(Records excerpted from a collection)
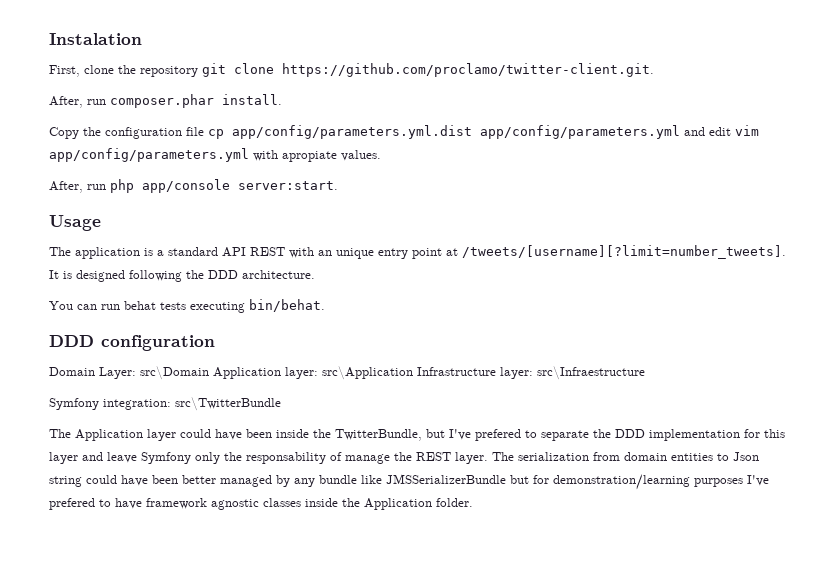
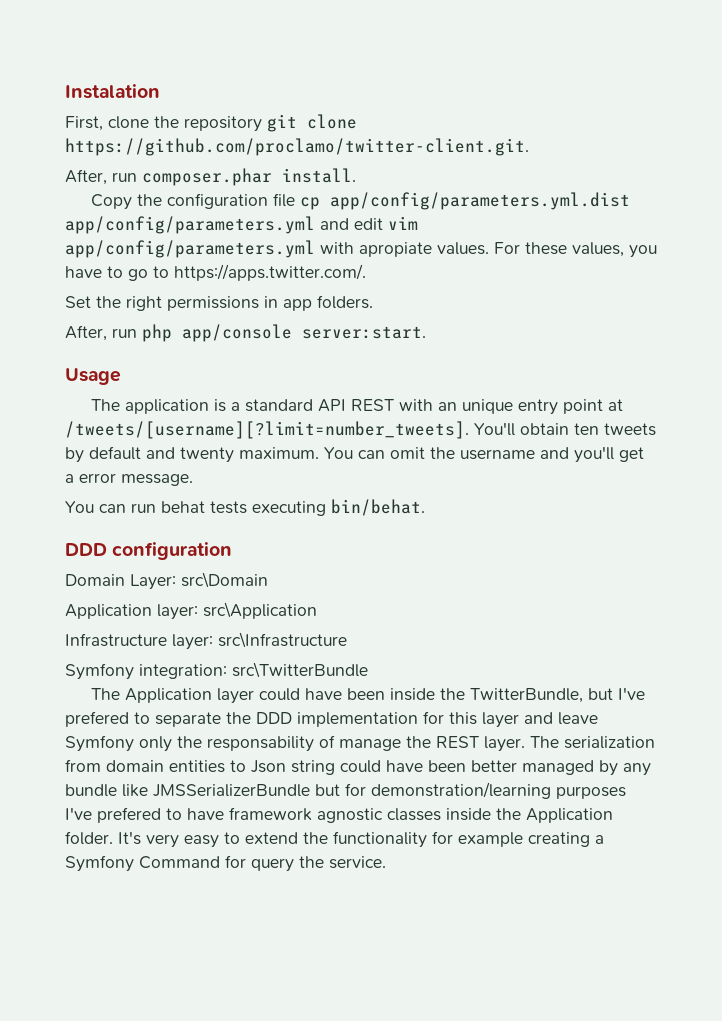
+ For these values, you have to go to https://apps.twitter.com/.
+ Set the right permissions in app folders.
- It is designed following the DDD architecture.
+ You'll obtain ten tweets by default and twenty maximum. You can omit the username and you'll get a error message.
- Domain Layer: src\Domain Application layer: src\Application Infrastructure layer: src\Infraestructure
+ Domain Layer: src\Domain
+ Application layer: src\Application
+ Infrastructure layer: src\Infrastructure
+ It's very easy to extend the functionality for example creating a Symfony Command for query the service.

_REQUIRED ACTION_: Going from the line that has "a error message." through the last line of the entries, retype each line exactly as given and add nothing.

_EXERCISE RESPONSE_:
+ You'll obtain ten tweets by default and twenty maximum. You can omit the username and you'll get a error message.
- Domain Layer: src\Domain Application layer: src\Application Infrastructure layer: src\Infraestructure
+ Domain Layer: src\Domain
+ Application layer: src\Application
+ Infrastructure layer: src\Infrastructure
+ It's very easy to extend the functionality for example creating a Symfony Command for query the service.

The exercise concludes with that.